Banner Health, a large health system headquartered in Phoenix, Arizona, implemented a health care improvement initiative using CDS functionality to encourage providers to use ultrasound instead of CT as a first-line diagnostic tool for suspected pediatric appendicitis. We conducted a site visit to Banner Health, an organization who had had attained a high score on the EMR Adoption Model [20] to examine their implementation process. We sought to build on previous research examining the use of health information technology to improve performance in large health systems [21–23].
Methods
Setting
Banner Health is a large not-for-profit health system that is comprised of 24 acute care hospitals across several states, as well as ambulatory medical practices, behavioral health, home care, and ambulatory surgery centers [24,25]. The health system is the largest employer in Arizona and one of the largest in the United States with over 50,000 employees. Banner Health has been nationally recognized for clinical quality [26], an innovative leadership team [27], and using health IT to improve quality [20]. The health system was also selected as one of the Centers for Medicare & Medicaid Services (CMS) Pioneer Accountable Care Organizations.
Site Visit
The first 2 authors conducted a 2-day site visit to the Banner Health headquarters in Phoenix, Arizona in November 2013. The team conducted discussions with over 20 individuals, including health system leadership, frontline clinicians in several units of an acute care hospital, staff members in 2 telehealth hubs—including a tele-ICU hub—and trainers in a simulation facility that is used for staff training. The discussions were conducted with groups of staff or on an individual basis, as appropriate. At the outset of the project, an environmental scan of relevant grey and peer-reviewed literature was conducted under contract on behalf of the authors to guide data collection and analysis [28]. An interview protocol was created to guide the discussions. The protocol contained modules that were used during each discussion, if relevant. The modules addressed topics such as technical issues with designing and deploying health information technology functionalities such as clinical decision support systems, the organizational processes and structures needed to launch health care improvement initiatives, and using health information technology care coordination.
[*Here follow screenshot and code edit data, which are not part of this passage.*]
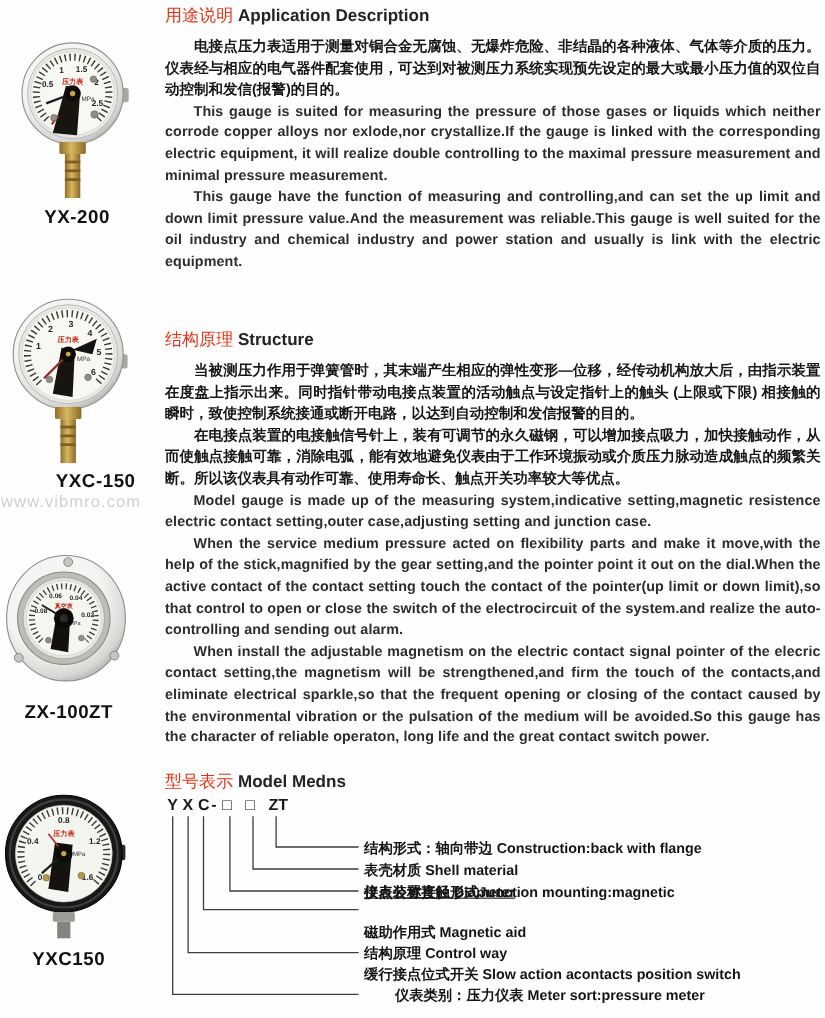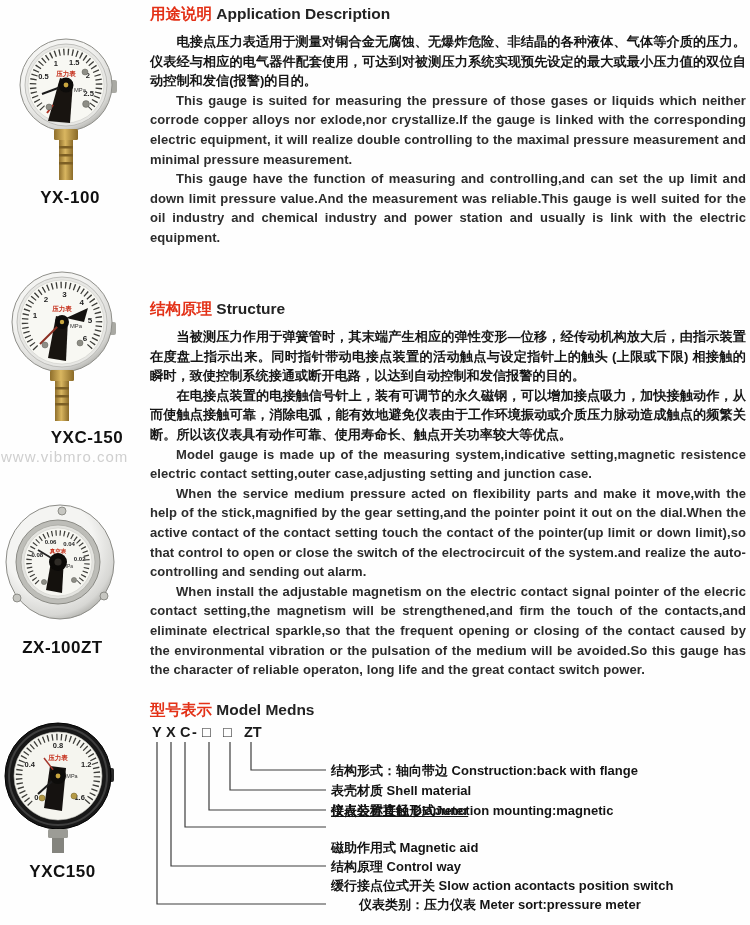--- a/index.html
+++ b/index.html
@@ -7,21 +7,21 @@
   .page { position:relative; width:750px; height:925px; background:#fefefe; overflow:hidden; }
 
   
   .gauge { position:absolute; }
   .gauge-label { position:absolute; font-weight:bold; font-size:17px; color:#111; text-align:center; letter-spacing:0.5px; }
   .watermark { position:absolute; left:1px; top:448px; font-size:15px; color:#cfcfcf; letter-spacing:1px; font-weight:400; }
 
   
   .section { position:absolute; left:150px; width:596px; }
   .sec-head { font-size:15.5px; margin-bottom:7px; }
-  .sec-head .zh { color:#e33117; font-weight:bold; }
+  .sec-head .zh { color:#e33117; font-weight:normal; }
   .sec-head .en { color:#232323; font-weight:600; }
   .p-zh { font-size:13.2px; font-weight:bold; color:#161616; line-height:19.6px; text-align:justify; text-indent:2em; }
   .p-en { font-size:13px; font-weight:600; color:#2c2c2c; line-height:19.6px; text-align:justify; text-indent:2em; letter-spacing:0.1px; }
 
   
   .model-wrap { position:absolute; left:150px; top:700px; width:598px; height:222px; }
   .model-head { font-size:15.5px; }
   .code-char { position:absolute; top:24px; font-size:14.5px; font-weight:bold; color:#1a1a1a; }
   .tree-svg { position:absolute; left:0; top:0; width:598px; height:222px; }
   .tree-row { position:absolute; left:181px; font-size:13px; font-weight:bold; color:#141414; white-space:nowrap; }
@@ -67,21 +67,21 @@
       <circle cx="85" cy="44" r="3" fill="#8e8e86" stroke="#5f5f58" stroke-width="0.5"></circle>
       <circle cx="86" cy="76" r="3.4" fill="#8e8e86" stroke="#5f5f58" stroke-width="0.5"></circle>
       <circle cx="49" cy="79" r="3" fill="#8e8e86" stroke="#5f5f58" stroke-width="0.5"></circle>
       <rect x="54" y="101" width="24" height="11" rx="1.5" fill="url(#brass1)"></rect>
       <rect x="59" y="112" width="14" height="40" fill="url(#brass1)"></rect>
       <rect x="59" y="118" width="14" height="2.5" fill="#7c5f24"></rect>
       <rect x="59" y="126" width="14" height="2.5" fill="#7c5f24"></rect>
       <rect x="59" y="134" width="14" height="2.5" fill="#7c5f24"></rect>
     </svg>
   </div>
-  <div class="gauge-label" style="left:0; top:188px; width:140px;">YX-100</div>
+  <div class="gauge-label" style="left:0; top:188px; width:140px;">YX-200</div>
 
   <div class="gauge" style="left:0; top:264px; width:130px; height:160px;">
     <svg width="130" height="160" viewBox="0 0 130 160">
       <rect x="108" y="58" width="8" height="13" rx="2" fill="#a9a9a3"></rect>
       <circle cx="62" cy="58" r="50" fill="url(#metal1)" stroke="#8f8f8a" stroke-width="1"></circle>
       <circle cx="62" cy="58" r="45" fill="#e7e7e4" stroke="#b3b3ae" stroke-width="0.8"></circle>
       <circle cx="62" cy="58" r="42" fill="#f8f8f3" stroke="#cfcfc9" stroke-width="0.6"></circle>
       <path d="M35.8,84.2 A37,37 0 1 1 88.2,84.2" fill="none" stroke="#3c3c38" stroke-width="6.5" stroke-dasharray="1.3 3.2"></path>
       <text x="34.9" y="53.5" font-size="8" font-weight="bold" fill="#222" text-anchor="middle">1</text>
       <text x="45.9" y="38" font-size="8" font-weight="bold" fill="#222" text-anchor="middle">2</text>

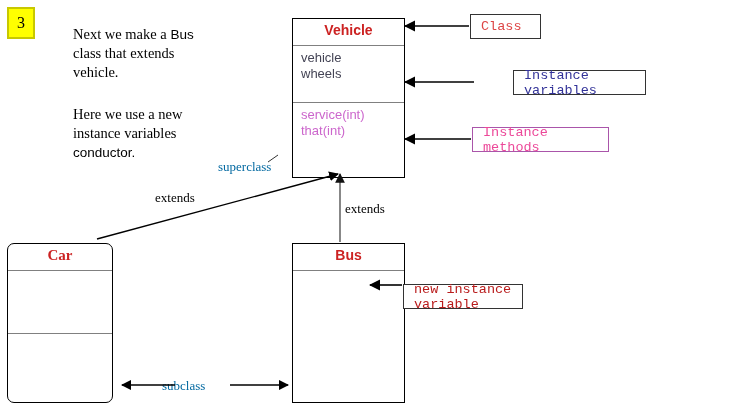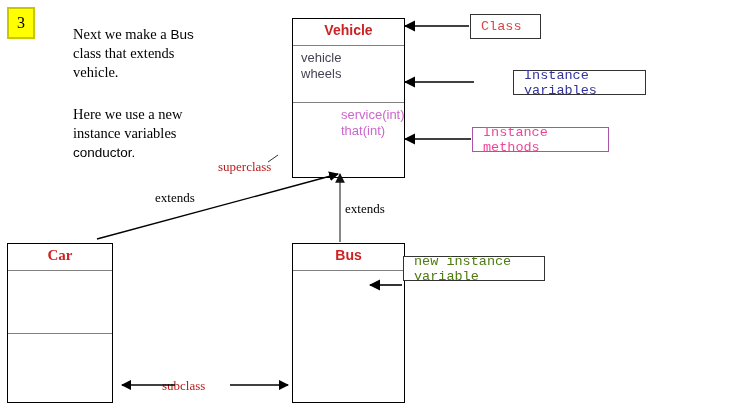--- a/index.html
+++ b/index.html
@@ -56,21 +56,21 @@
     position: absolute;
     box-sizing: border-box;
     border: 1px solid #000000;
     background: #ffffff;
   }
   .uml-compartment {
     box-sizing: border-box;
     border-bottom: 1px solid #808080;
     overflow: hidden;
   }
-  .uml-compartment.last { border-bottom: none; margin-left: 40px; }
+  .uml-compartment.last { border-bottom: none; }
   .uml-title {
     text-align: center;
     font-weight: bold;
     color: #cc2222;
     padding-top: 3px;
   }
   .uml-title.serif { font-family: "Liberation Serif", serif; font-size: 15px; }
   .uml-title.sans  { font-family: "Liberation Sans", sans-serif; font-size: 14px; }
   .uml-line {
     font-family: "Liberation Sans", sans-serif;
@@ -79,21 +79,21 @@
     padding-left: 8px;
   }
   .attr-line   { color: #444455; }
   .method-line { color: #cc66cc; }
 
   #box-vehicle { left: 292px; top: 18px;  width: 113px; height: 160px; }
   #box-vehicle .c1 { height: 27px; }
   #box-vehicle .c2 { height: 57px; padding-top: 4px; }
   #box-vehicle .c3 { height: 74px; padding-top: 4px; }
 
-  #box-car { left: 7px; top: 243px; width: 106px; height: 160px; }
+  #box-car { left: 7px; top: 243px; width: 106px; height: 160px; border-radius: 7px; }
   #box-car .c1 { height: 27px; }
   #box-car .c2 { height: 63px; }
   #box-car .c3 { height: 68px; }
 
   #box-bus { left: 292px; top: 243px; width: 113px; height: 160px; }
   #box-bus .c1 { height: 27px; }
   #box-bus .c2 { height: 63px; padding-top: 4px; }
   #box-bus .c3 { height: 68px; }
 
   
@@ -113,33 +113,33 @@
   }
   #callout-instance-variables {
     left: 475px; top: 70px; width: 133px; height: 25px;
     border: 1px solid #333333; color: #333399; margin-left: 38px;
   }
   #callout-instance-methods {
     left: 472px; top: 127px; width: 137px; height: 25px;
     border: 1px solid #aa55aa; color: #ec4899;
   }
   #callout-new-instance-variable {
-    left: 403px; top: 256px; width: 142px; height: 25px;
-    border: 1px solid #333333; color: #4d7c0f;
+    left: 403px; top: 284px; width: 120px; height: 25px;
+    border: 1px solid #333333; color: #b91c1c;
   }
 
   
   .rel-label {
     position: absolute;
     font-family: "Liberation Serif", serif;
     font-size: 13px;
     color: #000000;
     white-space: nowrap;
   }
-  .rel-label.accent { color: #b91c1c; }
+  .rel-label.accent { color: #0369a1; }
   #label-superclass { left: 218px; top: 159px; }
   #label-extends-car { left: 155px; top: 190px; }
   #label-extends-bus { left: 345px; top: 201px; }
   #label-subclass   { left: 162px; top: 378px; }
 
   
   #connectors {
     position: absolute;
     left: 0; top: 0;
     width: 730px; height: 418px;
Within each module, questions probed about the challenges that arose and the solutions to these challenges, with a focus on the four phases of implementing a health information technology intervention: functionality planning, software customization and workflow design, training and user support, and optimization. To assist with interpreting the qualitative findings, an evolving outline of the findings was maintained. Salient themes and conceptual categories were tracked, which helped the researchers organize, synthesize, and interpret the information collected during the site visit. Once the authors chose to focus on clinical decision support, summary notes from the discussions were reviewed for relevant information, and this information was compiled and organized under the rubric of the four implementation phases. The findings and key themes from the discussion notes were distilled into key lessons for the field.